Creative Talent
Writer/Artist: Eiji Otsuka / Housui Yamazaki
Translated by: Toshifumi Yoshida
Adapted by: Carl Gustav Horn
What They Say
There's competition on all sides in the body baggage game when Kurosagi finds its rather loose business model challenged by a corporate rival who guarantees the next world on time! But it's not only the clean-cut trying to dig into their market - the oddball duo calling itself the White Heron Corpse Cleaning Service aren't just out to eat Kurosagi's wormy lunch, they're going to start revealing trade secrets: namely, the hideous history behind the ghost which haunts Karatsu!
The Review
As Carl Horn notes in the appendix, Volume 6 of Kurosagi Corpse Delivery Service applies a few new twists to the Kurosagi formula that we haven't seen before in the series. "A Letter for You" takes some obvious jabs (well, obvious for Kurosagi's Japanese audience, anyway) at the recent privatization of Japan's postal system, introducing a local postal service branch that cuts into Kurosagi's business as a last-ditch effort to stay afloat. Numata's own financial problems send him apartment-hunting in "If You're With Me", where he ends up forced to rent the very same apartment where one of his previous clients died. The discovery of a second corpse in the apartment's rafters leads this chapter into "The Two of Us" and "For Whose Good" -- apart from introducing a rare three-part storyline into the series's repertoire, Otsuka also calls in a cameo from his own MPD Psycho series. The most striking twist in the series formula, however, comes in the two-part "Kunio Matsuko Demon Hunting Side Story". Set in the Meiji period, these closing chapters drop real-world authors Kunio Matsuoka and Rokuya Tayama (aka Kunio Yanagita and Katai Tayama) into a fictional Sherlock Holmes-investigation of a prostitute-murdering serial killer.

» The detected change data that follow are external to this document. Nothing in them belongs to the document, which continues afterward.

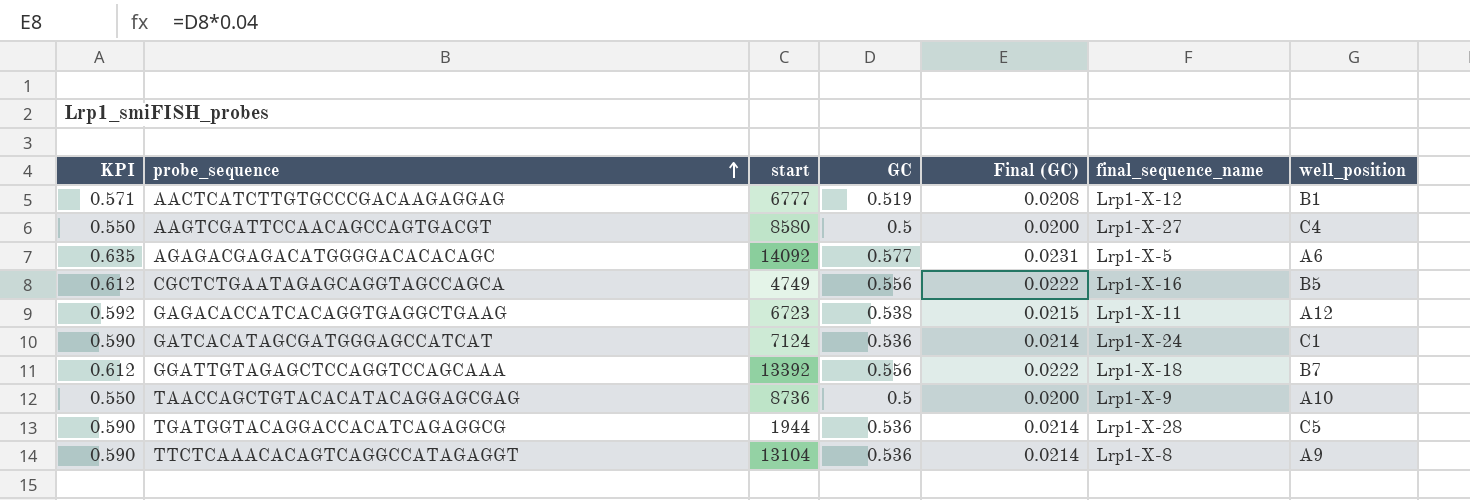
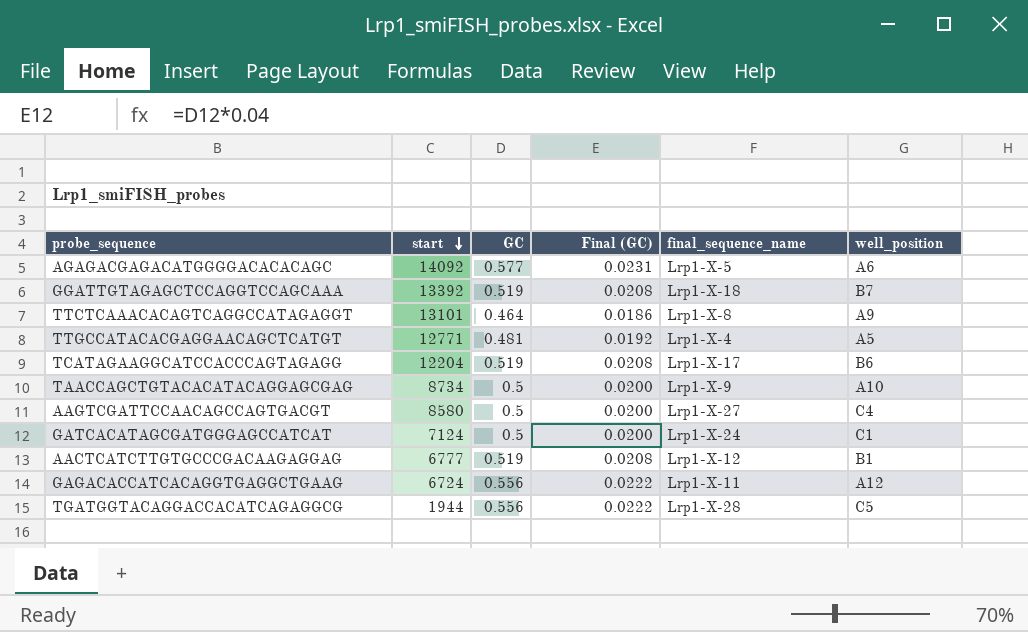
row order: probe_sequence ascending -> start descending
column KPI | formula: [GC] * 1.1 -> none
row CGCTCTGAATAGAGCAGGTAGCCAGCA: 0.612 | 4749 | 0.556 | 0.0222 | Lrp1-X-16 | B5 -> none
GGATTGTAGAGCTCCAGGTCCAGCAAA | GC: 0.556 -> 0.519
GGATTGTAGAGCTCCAGGTCCAGCAAA | Final (GC): 0.0222 -> 0.0208
TTCTCAAACACAGTCAGGCCATAGAGGT | start: 13104 -> 13101
TTCTCAAACACAGTCAGGCCATAGAGGT | GC: 0.536 -> 0.464
TTCTCAAACACAGTCAGGCCATAGAGGT | Final (GC): 0.0214 -> 0.0186
row TTGCCATACACGAGGAACAGCTCATGT: none -> 12771 | 0.481 | 0.0192 | Lrp1-X-4 | A5
row TCATAGAAGGCATCCACCCAGTAGAGG: none -> 12204 | 0.519 | 0.0208 | Lrp1-X-17 | B6
TAACCAGCTGTACACATACAGGAGCGAG | start: 8736 -> 8734
GATCACATAGCGATGGGAGCCATCAT | GC: 0.536 -> 0.5
GATCACATAGCGATGGGAGCCATCAT | Final (GC): 0.0214 -> 0.0200
GAGACACCATCACAGGTGAGGCTGAAG | start: 6723 -> 6724
GAGACACCATCACAGGTGAGGCTGAAG | GC: 0.538 -> 0.556
GAGACACCATCACAGGTGAGGCTGAAG | Final (GC): 0.0215 -> 0.0222
TGATGGTACAGGACCACATCAGAGGCG | GC: 0.536 -> 0.556
TGATGGTACAGGACCACATCAGAGGCG | Final (GC): 0.0214 -> 0.0222

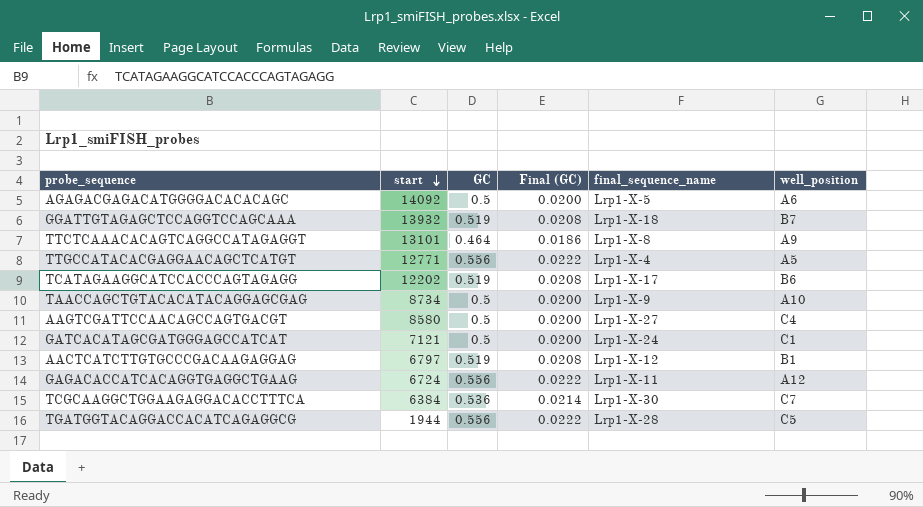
AGAGACGAGACATGGGGACACACAGC | GC: 0.577 -> 0.5
AGAGACGAGACATGGGGACACACAGC | Final (GC): 0.0231 -> 0.0200
GGATTGTAGAGCTCCAGGTCCAGCAAA | start: 13392 -> 13932
TTGCCATACACGAGGAACAGCTCATGT | GC: 0.481 -> 0.556
TTGCCATACACGAGGAACAGCTCATGT | Final (GC): 0.0192 -> 0.0222
TCATAGAAGGCATCCACCCAGTAGAGG | start: 12204 -> 12202
GATCACATAGCGATGGGAGCCATCAT | start: 7124 -> 7121
AACTCATCTTGTGCCCGACAAGAGGAG | start: 6777 -> 6797
row TCGCAAGGCTGGAAGAGGACACCTTTCA: none -> 6384 | 0.536 | 0.0214 | Lrp1-X-30 | C7

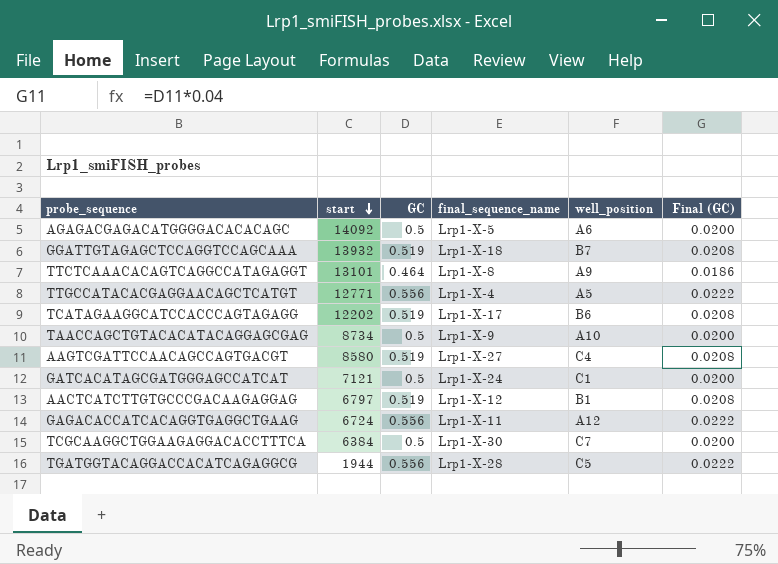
column Final (GC) | position: 4 -> 6
AAGTCGATTCCAACAGCCAGTGACGT | GC: 0.5 -> 0.519
AAGTCGATTCCAACAGCCAGTGACGT | Final (GC): 0.0200 -> 0.0208
TCGCAAGGCTGGAAGAGGACACCTTTCA | GC: 0.536 -> 0.5
TCGCAAGGCTGGAAGAGGACACCTTTCA | Final (GC): 0.0214 -> 0.0200

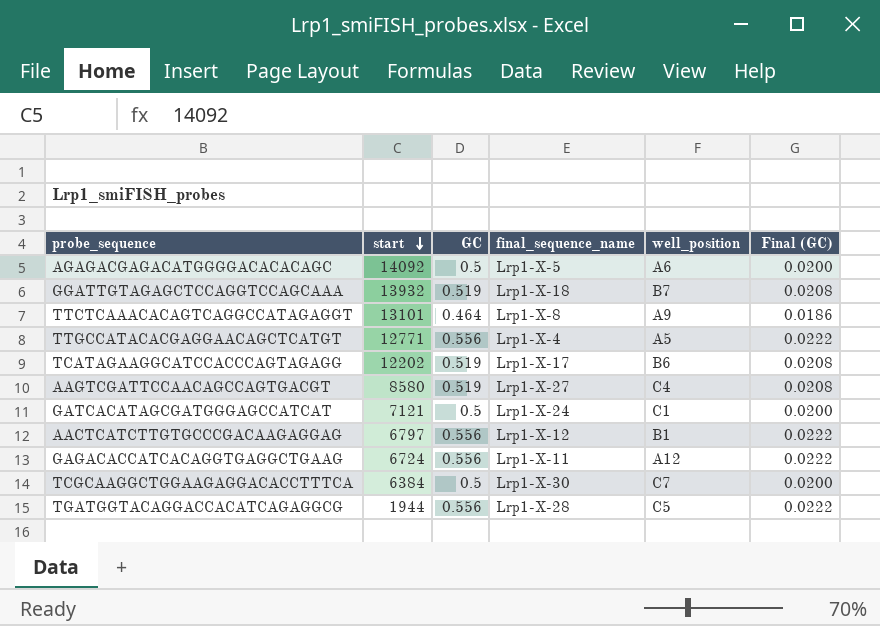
row TAACCAGCTGTACACATACAGGAGCGAG: 8734 | 0.5 | Lrp1-X-9 | A10 | 0.0200 -> none
AACTCATCTTGTGCCCGACAAGAGGAG | GC: 0.519 -> 0.556
AACTCATCTTGTGCCCGACAAGAGGAG | Final (GC): 0.0208 -> 0.0222

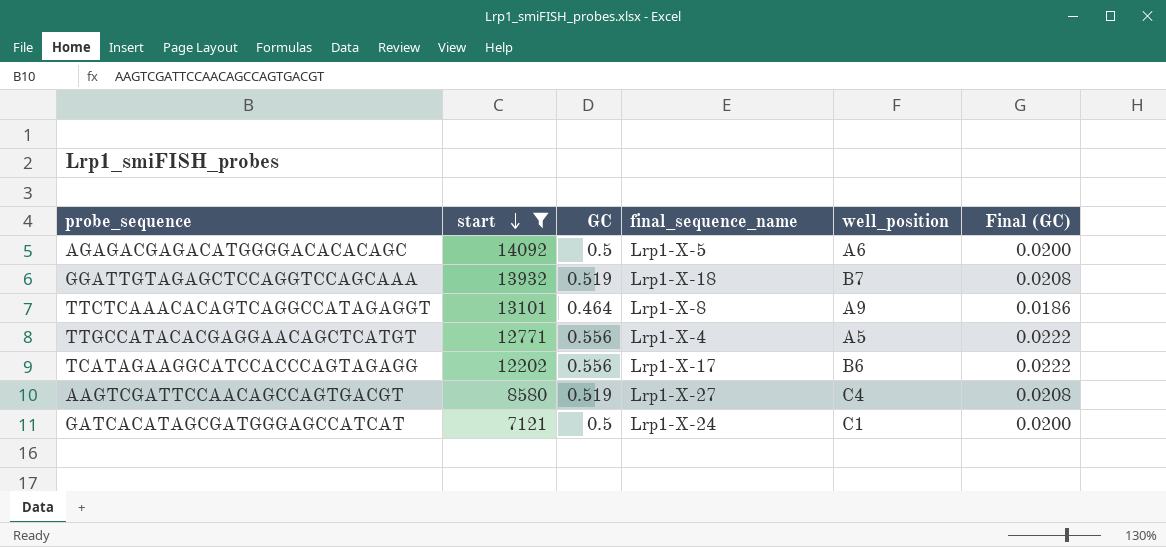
filter: none -> start >= 7121
TCATAGAAGGCATCCACCCAGTAGAGG | GC: 0.519 -> 0.556
TCATAGAAGGCATCCACCCAGTAGAGG | Final (GC): 0.0208 -> 0.0222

Unfortunately, these changes aren't enough to stop the downward slide in storytelling quality that started last volume; in some cases, they even make things worse. Otsuka displaces the previous volumes' sharp wit and black humor with silly gags and gimmicks that aren't half as clever as he seems to think they are. Bringing a rival delivery service into the plot smacks of desperate retooling, while the MPD Psycho crossover quickly degenerates into lots of winking at the audience. The worst offender, though, is the two-chapter side story that closes the volume out; Otsuka's dull portrayal of Matsuoka and Tayama are poor substitutes for Kurosagi's colorful main cast and their snappy banter, which have arguably been the best things the series has had going for it.
None of the chapters in Volume 6 of Kurosagi Delivery Service gripped me in the way that past volumes have, making this the first volume in the series that I don't recommend readers to pick up. I sincerely hope that these disappointing last couple of releases turn out to be an anomaly rather than signs of things to come.